TASK TO CARRY OUT:
Images excluded, repeat each entry below exactly.

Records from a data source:
__________
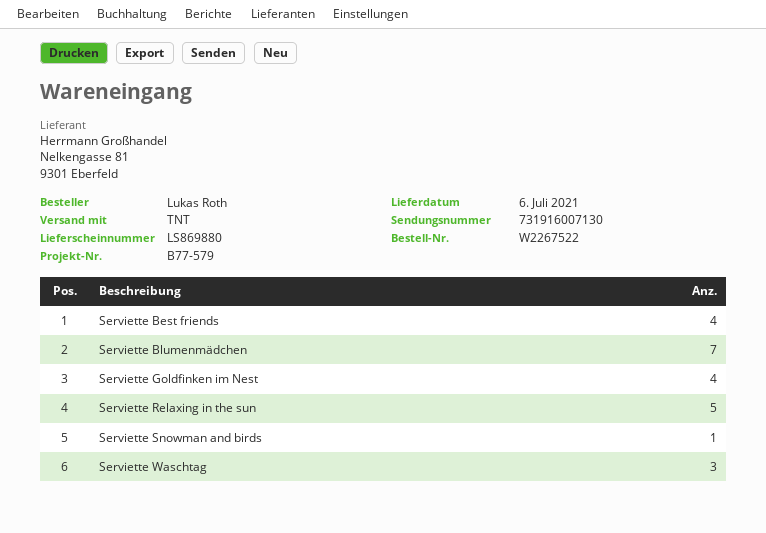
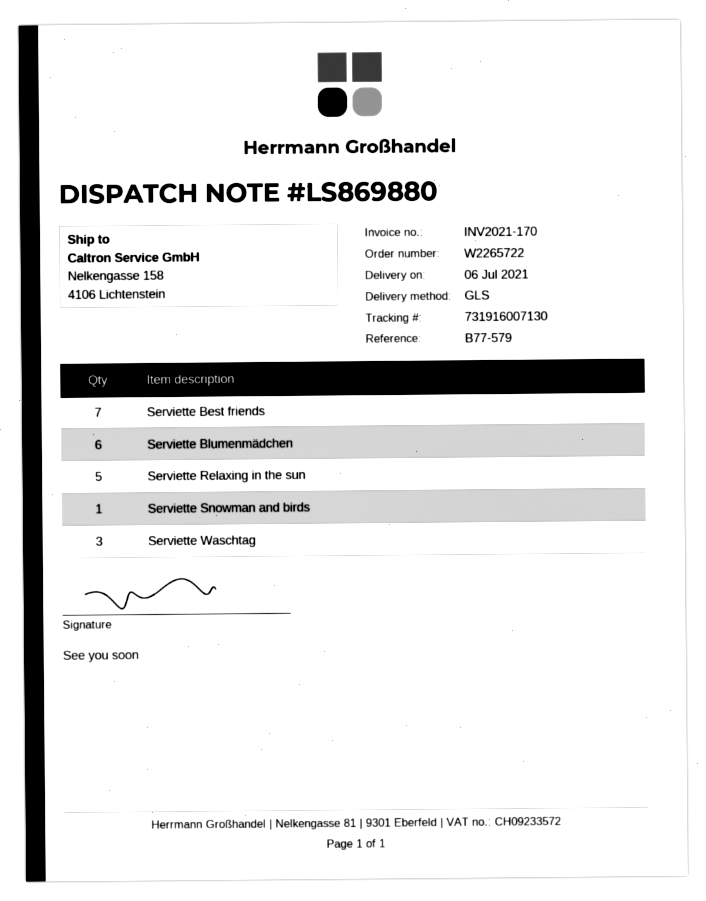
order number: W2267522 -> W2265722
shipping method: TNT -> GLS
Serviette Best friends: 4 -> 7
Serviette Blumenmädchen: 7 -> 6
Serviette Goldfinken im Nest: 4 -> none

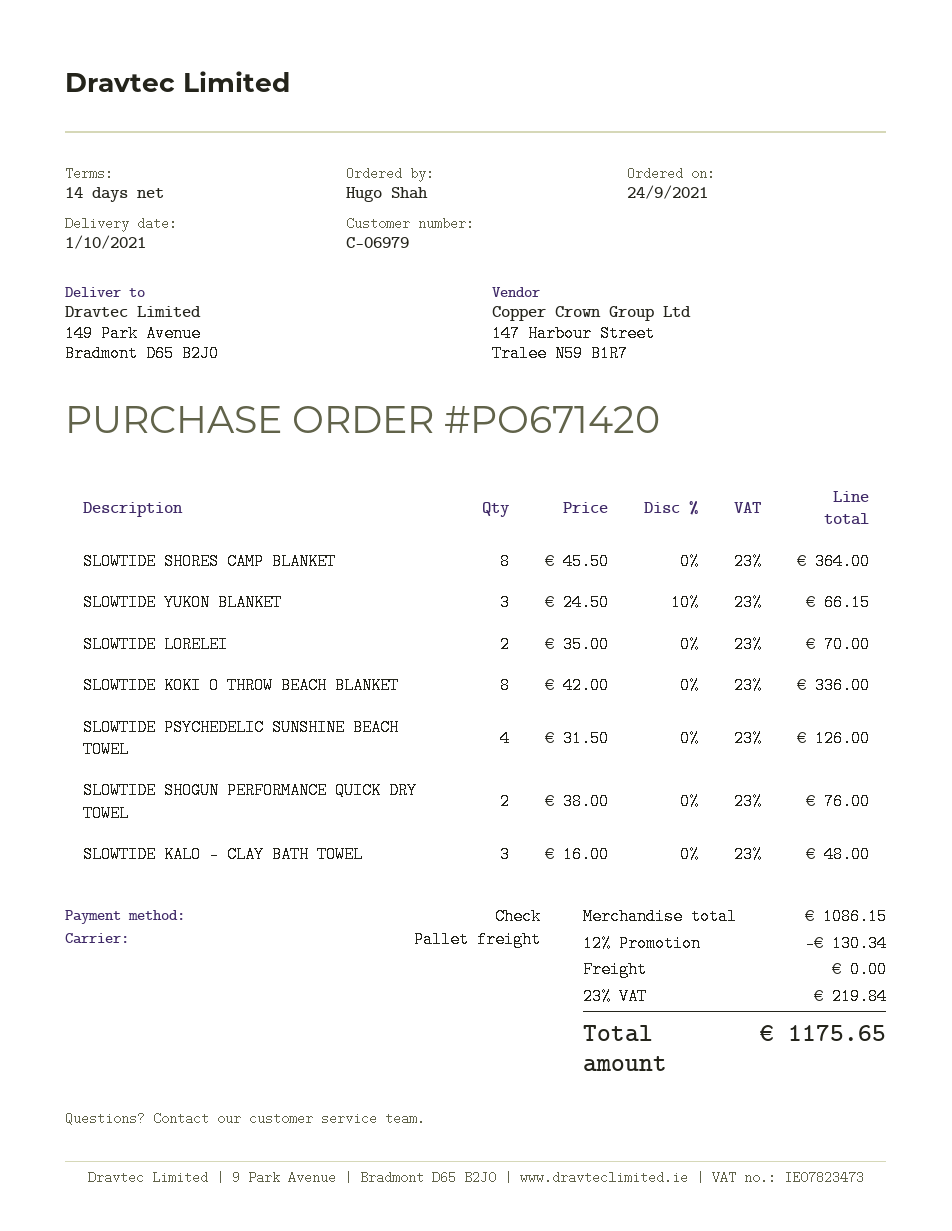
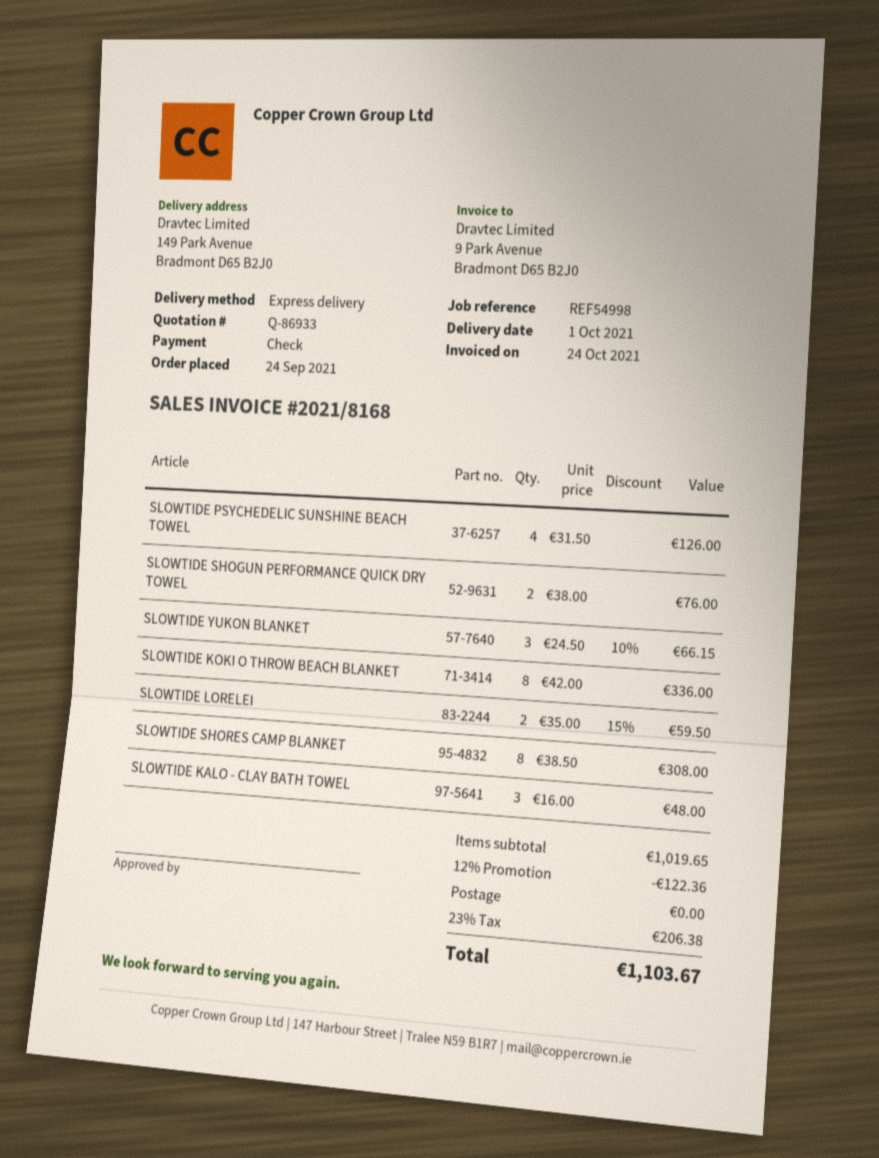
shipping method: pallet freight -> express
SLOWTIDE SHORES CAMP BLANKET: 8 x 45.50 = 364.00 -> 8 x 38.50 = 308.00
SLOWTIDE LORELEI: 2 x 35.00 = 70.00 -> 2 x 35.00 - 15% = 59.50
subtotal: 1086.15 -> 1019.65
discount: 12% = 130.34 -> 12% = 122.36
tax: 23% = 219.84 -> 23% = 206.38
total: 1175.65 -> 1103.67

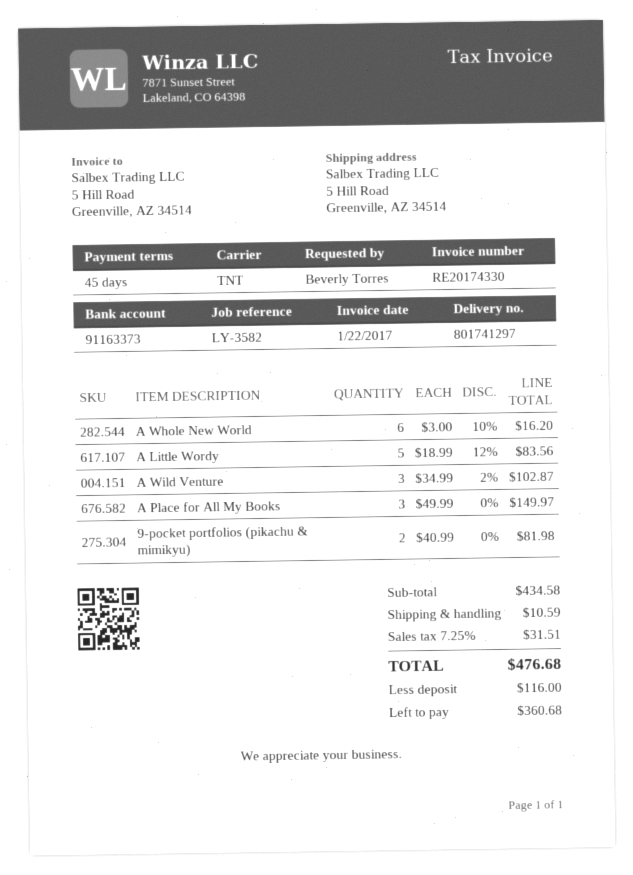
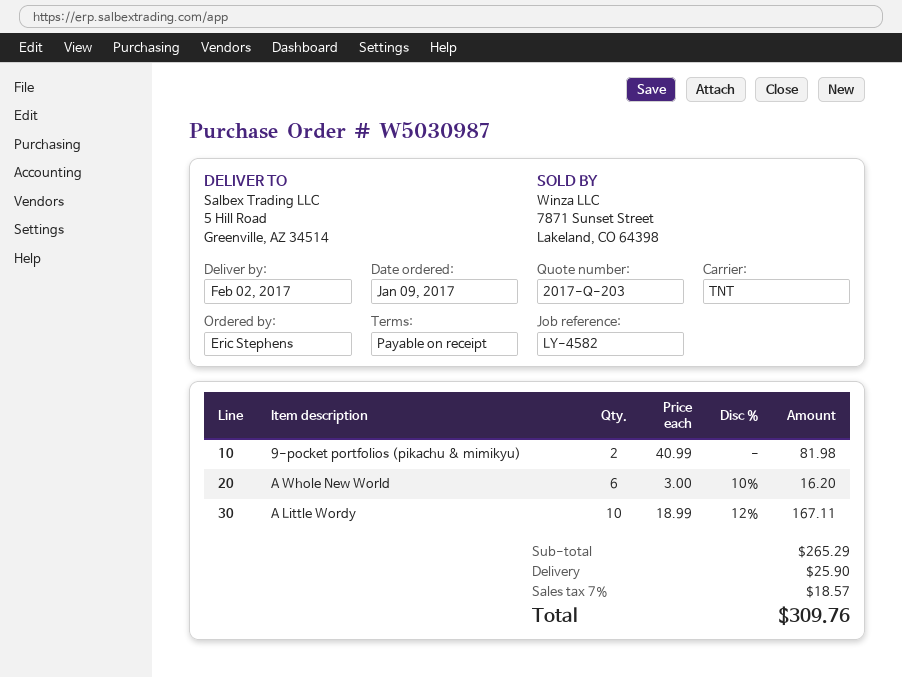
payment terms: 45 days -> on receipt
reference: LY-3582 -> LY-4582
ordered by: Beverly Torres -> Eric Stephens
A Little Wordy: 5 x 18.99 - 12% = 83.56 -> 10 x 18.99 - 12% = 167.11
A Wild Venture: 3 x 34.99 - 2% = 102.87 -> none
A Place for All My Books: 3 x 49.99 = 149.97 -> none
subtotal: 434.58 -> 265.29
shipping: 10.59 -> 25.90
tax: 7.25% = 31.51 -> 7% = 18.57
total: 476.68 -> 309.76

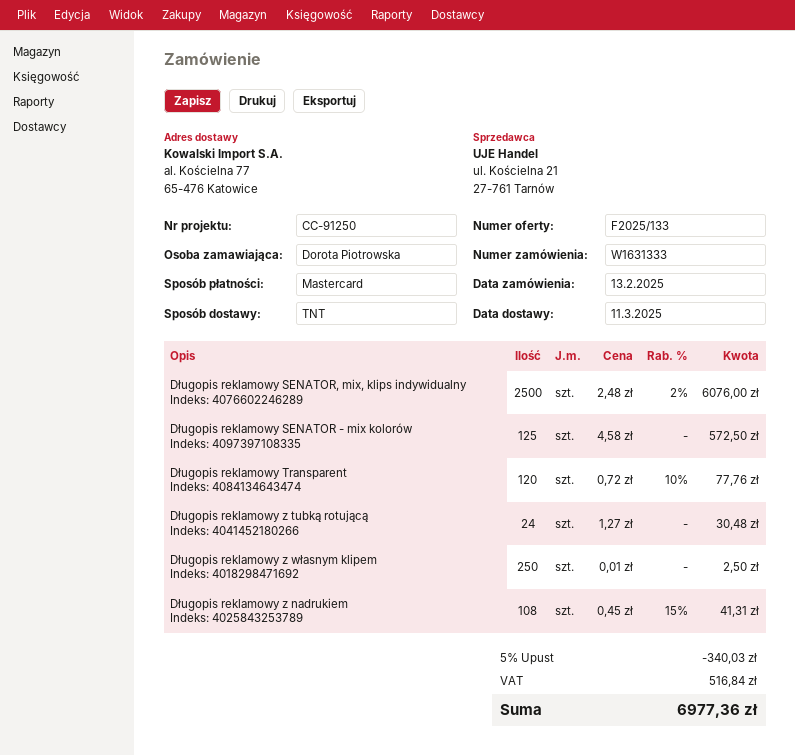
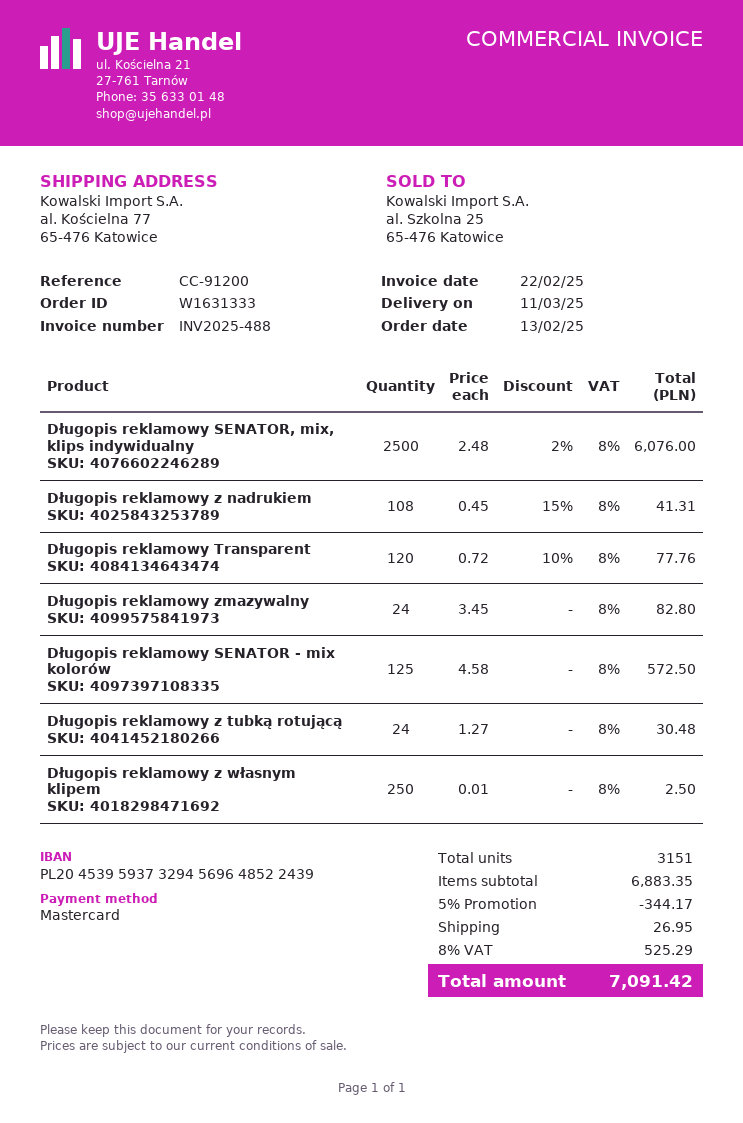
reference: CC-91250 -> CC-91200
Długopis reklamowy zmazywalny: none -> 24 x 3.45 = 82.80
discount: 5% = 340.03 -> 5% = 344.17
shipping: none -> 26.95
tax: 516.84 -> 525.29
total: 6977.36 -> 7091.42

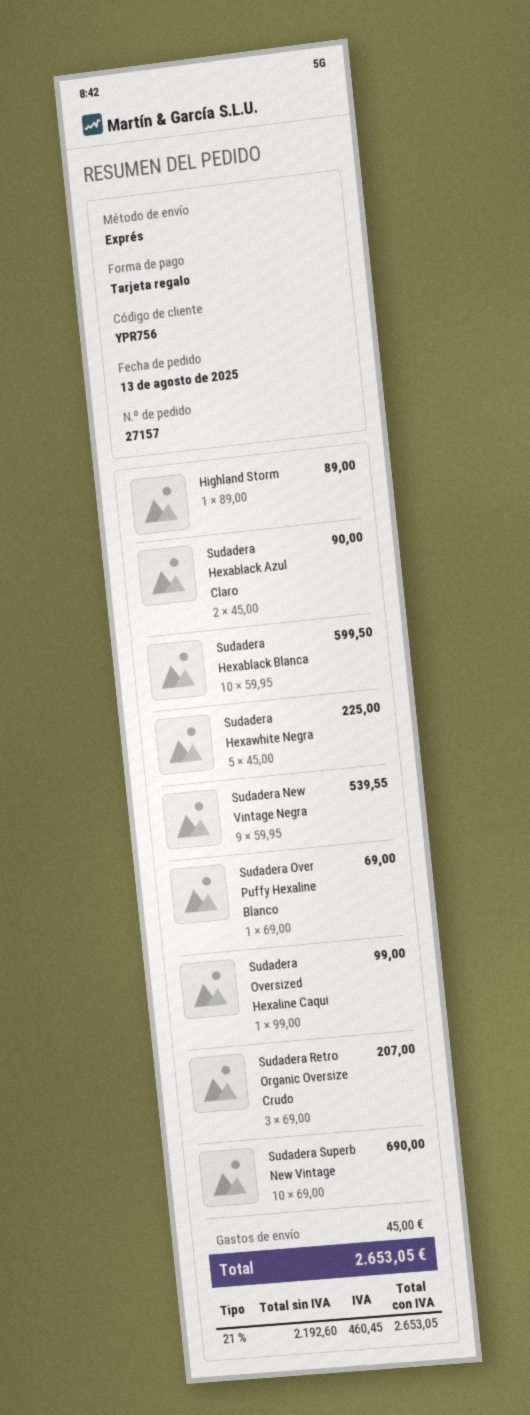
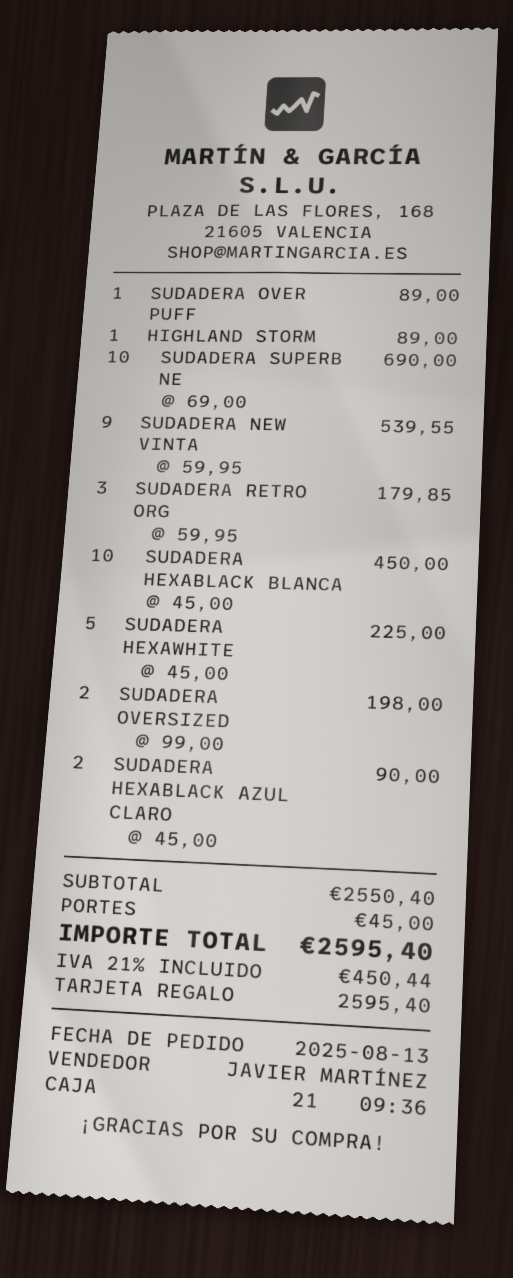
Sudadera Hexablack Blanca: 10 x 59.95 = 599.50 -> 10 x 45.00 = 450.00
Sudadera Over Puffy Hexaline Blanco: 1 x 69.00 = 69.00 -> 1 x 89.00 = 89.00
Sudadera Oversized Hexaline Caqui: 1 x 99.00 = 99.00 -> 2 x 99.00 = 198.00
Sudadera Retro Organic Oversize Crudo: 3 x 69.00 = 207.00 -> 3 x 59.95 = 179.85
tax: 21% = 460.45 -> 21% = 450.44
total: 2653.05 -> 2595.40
__________
WRITTEN REPLY:
order number: W2267522 -> W2265722
shipping method: TNT -> GLS
Serviette Best friends: 4 -> 7
Serviette Blumenmädchen: 7 -> 6
Serviette Goldfinken im Nest: 4 -> none

shipping method: pallet freight -> express
SLOWTIDE SHORES CAMP BLANKET: 8 x 45.50 = 364.00 -> 8 x 38.50 = 308.00
SLOWTIDE LORELEI: 2 x 35.00 = 70.00 -> 2 x 35.00 - 15% = 59.50
subtotal: 1086.15 -> 1019.65
discount: 12% = 130.34 -> 12% = 122.36
tax: 23% = 219.84 -> 23% = 206.38
total: 1175.65 -> 1103.67

payment terms: 45 days -> on receipt
reference: LY-3582 -> LY-4582
ordered by: Beverly Torres -> Eric Stephens
A Little Wordy: 5 x 18.99 - 12% = 83.56 -> 10 x 18.99 - 12% = 167.11
A Wild Venture: 3 x 34.99 - 2% = 102.87 -> none
A Place for All My Books: 3 x 49.99 = 149.97 -> none
subtotal: 434.58 -> 265.29
shipping: 10.59 -> 25.90
tax: 7.25% = 31.51 -> 7% = 18.57
total: 476.68 -> 309.76

reference: CC-91250 -> CC-91200
Długopis reklamowy zmazywalny: none -> 24 x 3.45 = 82.80
discount: 5% = 340.03 -> 5% = 344.17
shipping: none -> 26.95
tax: 516.84 -> 525.29
total: 6977.36 -> 7091.42

Sudadera Hexablack Blanca: 10 x 59.95 = 599.50 -> 10 x 45.00 = 450.00
Sudadera Over Puffy Hexaline Blanco: 1 x 69.00 = 69.00 -> 1 x 89.00 = 89.00
Sudadera Oversized Hexaline Caqui: 1 x 99.00 = 99.00 -> 2 x 99.00 = 198.00
Sudadera Retro Organic Oversize Crudo: 3 x 69.00 = 207.00 -> 3 x 59.95 = 179.85
tax: 21% = 460.45 -> 21% = 450.44
total: 2653.05 -> 2595.40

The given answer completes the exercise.